Il 9 maggio è la Giornata dell’Europa, istituita per ricordare la dichiarazione con cui in quello stesso giorno del 1950 il ministro degli Esteri francese Robert Schumann propose la costituzione della Ceca, la Comunità europea del carbone e dell’acciaio, che diede avvio al processo di integrazione europea. Peraltro il 9 maggio ricorre anche l’anniversario della fine della seconda guerra mondiale con la resa incondizionata della Germania hitleriana alle potenze alleate.

Una data celebrata da sempre a Mosca come la vittoria della grande guerra patriottica, che costò alla Russia oltre venti milioni di vittime. In entrambi i casi il 9 maggio, fino ad oggi, è stata occasione di festeggiamenti. Non sarà così quest’anno, mentre una guerra sanguinosa e feroce scuote il continente europeo, suscitando in ogni cittadino l’interrogativo se un’Europa libera finalmente da guerre non sia stato un lungo sogno interrotto da un terribile risveglio.

Certo le immagini terribili dei massacri di Bucha, Irpin, Kramatorsk richiamano alla mente le Fosse Ardeatine, Marzabotto, Sant’Anna di Stazzema e le tante altre stazioni di una terribile via crucis di sangue e dolore. Così come le lunghe file di profughi e sfollati che fuggono per mettere in salvo la propria vita, nonché gli edifici devastati da feroci bombardamenti, riportano alla mente immagini ed eventi di un tempo che si credeva archiviato per sempre.

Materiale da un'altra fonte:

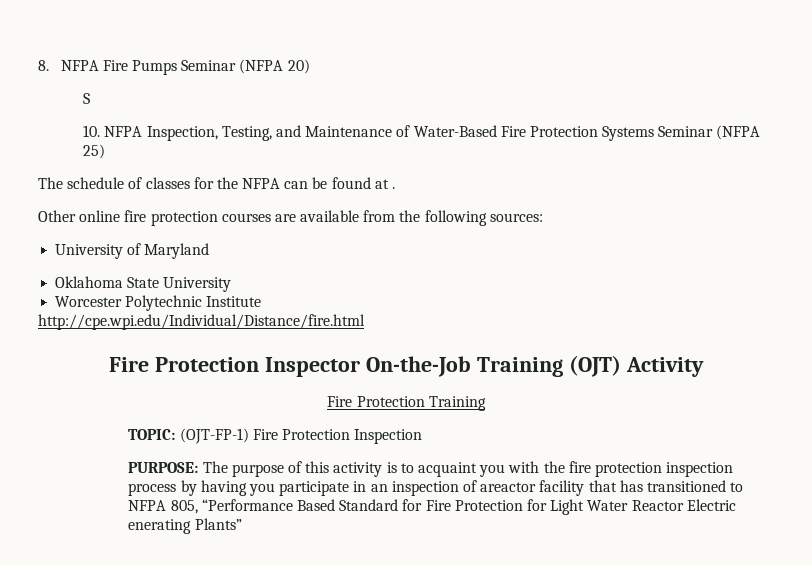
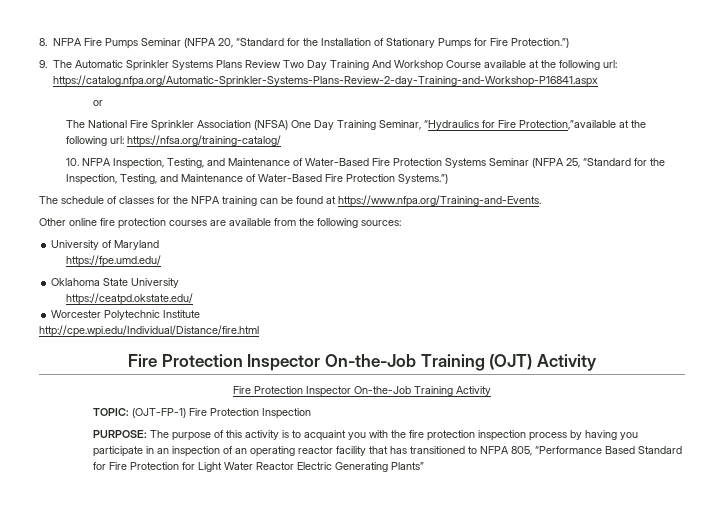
- 8. NFPA Fire Pumps Seminar (NFPA 20)
- S
+ 8. NFPA Fire Pumps Seminar (NFPA 20, “Standard for the Installation of Stationary Pumps for Fire Protection.”)
+ 9. The Automatic Sprinkler Systems Plans Review Two Day Training And Workshop Course available at the following url: https://catalog.nfpa.org/Automatic-Sprinkler-Systems-Plans-Review-2-day-Training-and-Workshop-P16841.aspx
+ or
+ The National Fire Sprinkler Association (NFSA) One Day Training Seminar, “Hydraulics for Fire Protection,”available at the following url: https://nfsa.org/training-catalog/
- 10. NFPA Inspection, Testing, and Maintenance of Water-Based Fire Protection Systems Seminar (NFPA 25)
+ 10. NFPA Inspection, Testing, and Maintenance of Water-Based Fire Protection Systems Seminar (NFPA 25, “Standard for the Inspection, Testing, and Maintenance of Water-Based Fire Protection Systems.”)
- The schedule of classes for the NFPA can be found at .
+ The schedule of classes for the NFPA training can be found at https://www.nfpa.org/Training-and-Events.
+ https://fpe.umd.edu/
+ https://ceatpd.okstate.edu/
- Fire Protection Training
+ Fire Protection Inspector On-the-Job Training Activity
- PURPOSE: The purpose of this activity is to acquaint you with the fire protection inspection process by having you participate in an inspection of areactor facility that has transitioned to NFPA 805, “Performance Based Standard for Fire Protection for Light Water Reactor Electric enerating Plants”
+ PURPOSE: The purpose of this activity is to acquaint you with the fire protection inspection process by having you participate in an inspection of an operating reactor facility that has transitioned to NFPA 805, “Performance Based Standard for Fire Protection for Light Water Reactor Electric Generating Plants”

La guerra è tornata a devastare l’Europa e le moderne modalità di comunicazione ce ne rendono protagonisti. Soprattutto ci rendono consapevoli che quel «nulla sarà più come prima» evocato di fronte alla pandemia vale a maggior ragione di fronte alla guerra russo-ucraina. E l’obiettivo di queste ore deve continuare a essere la cessazione delle ostilità militari e una tregua che apra la strada ad una soluzione politica. Un compito che richiama la responsabilità e il ruolo dell’Unione Europea che fin dalla sua nascita è attore di stabilità, pace e sicurezza.

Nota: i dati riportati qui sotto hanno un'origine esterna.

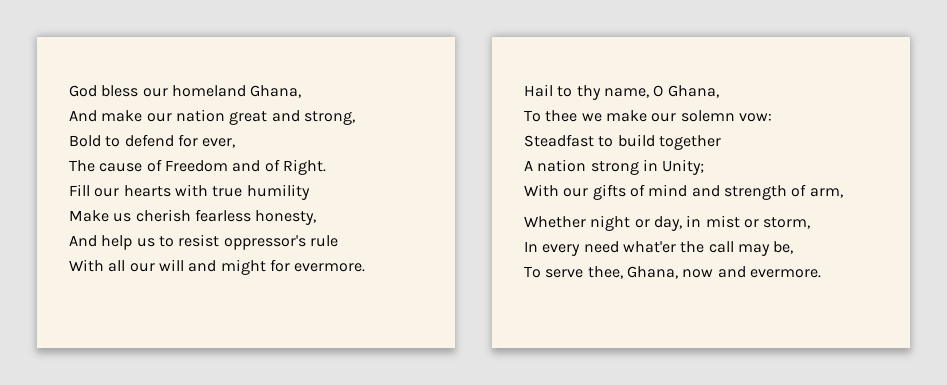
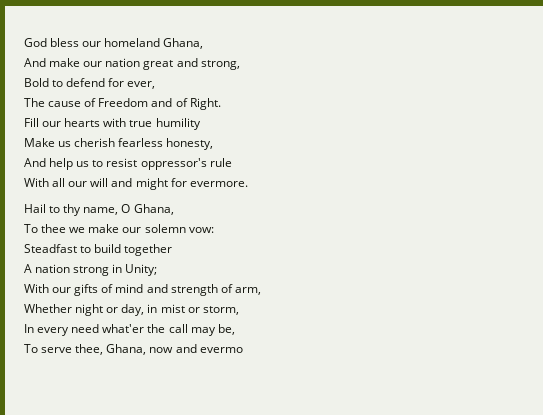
- To serve thee, Ghana, now and evermore.
+ To serve thee, Ghana, now and evermo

La drammaticità della guerra ha offuscato infatti un dato rilevante. Il conflitto russo-ucraino – come precedentemente le guerre nei Balcani e nel Caucaso – sono esplose nelle regioni europee “esterne” all’Unione Europea. Là dove c’è l’Unione, non ci sono state guerre, né se ne profilano. Là dove l’Unione non c’è, aspri conflitti bellici sono esplosi investendo la sicurezza e la stabilità dell’intero continente. È la conferma che il processo di integrazione europea e i suoi valori sono il più forte e unico antidoto all’esplosione traumatica dei conflitti, rappresentando il contesto e lo strumento per una crescita civile, economica e sociale fondato su convivenza, cooperazione e integrazione.

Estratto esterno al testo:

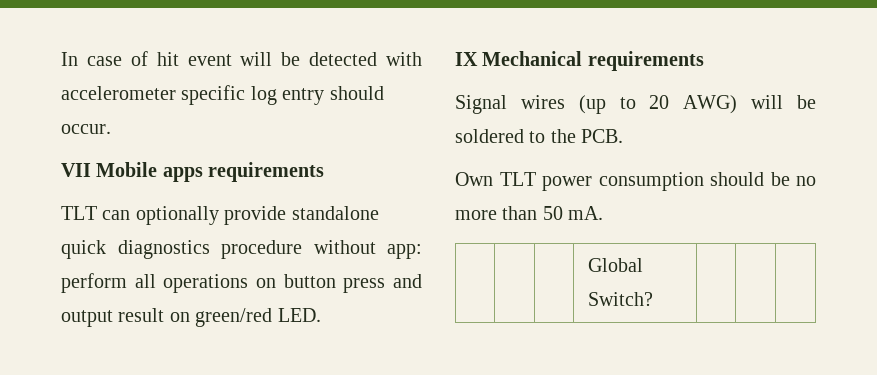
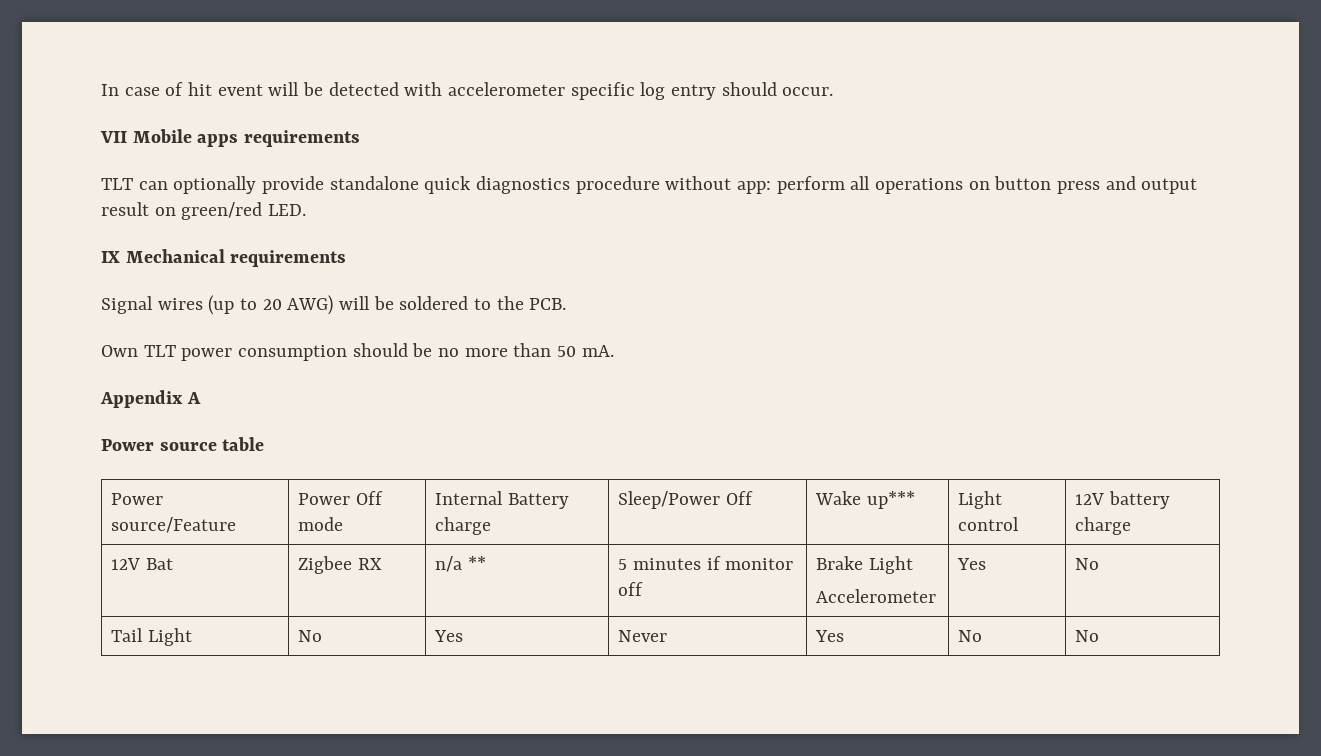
- | | | Global Switch? | | |
+ Appendix A
+ Power source table
+ Power source/Feature | Power Off mode | Internal Battery charge | Sleep/Power Off | Wake up*** | Light control | 12V battery charge
+ 12V Bat | Zigbee RX | n/a ** | 5 minutes if monitor off | Brake Light
+ Accelerometer | Yes | No
+ Tail Light | No | Yes | Never | Yes | No | No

Ma l’Unione europea che abbiamo conosciuto fin qui non ci basta più. Dopo l’Europa dei padri fondatori e l’Europa dell’euro, è indifferibile il varo di una vera e propria “terza fase” dell’integrazione europea che persegua e realizzi scelte non più dilazionabili: la riforma dei meccanismi decisionali, superando la gabbia dell’unanimità; il completamento dell’allargamento, con l’integrazione di Balcani, Ucraina, Moldavia e Georgia; l’adozione di una politica estera assertiva accompagnata da un sistema europeo di difesa e sicurezza; il completamento del mercato unico, con l’armonizzazione fiscale e delle politiche di investimento; l’Unione energetica per guidare la transizione ecologica e governare gli impatti ambientali; politiche sociali capaci di riqualificare ed estendere politiche di welfare e di protezione sociale. Scelte impegnative che solo potranno essere assunte con coraggiosa revisione dei Trattati costitutivi. Proprio Covid 19 ci ha dimostrato che sotto l’incalzare dell’emergenza, l’Europa – grazie ad una forte azione di impulso di Francia, Germania e Italia – è stata capace di varare Next Generation Eu, emettere i primi eurobond, attivare strumenti finanziari per le imprese, mettendo a disposizione degli Stati membri centinaia di miliardi di euro. Così di fronte alla aggressione russa all’Ucraina, l’Unione europea è stata capace di una coesione e solidarietà che non ha precedenti, con l’assunzione di decisioni forti e condivise.

Serve oggi la stessa determinazione convocando una Convenzione costituente che realizzi le riforme proposte dalla Conferenza sul futuro dell’Europa – che proprio il 9 maggio concluderà i suoi lavori – e disegni la nuova architettura istituzionale e politica dell’Unione europea, mettendola così nelle condizioni di soddisfare le aspettative dei cittadini e di essere protagonista della vita del mondo.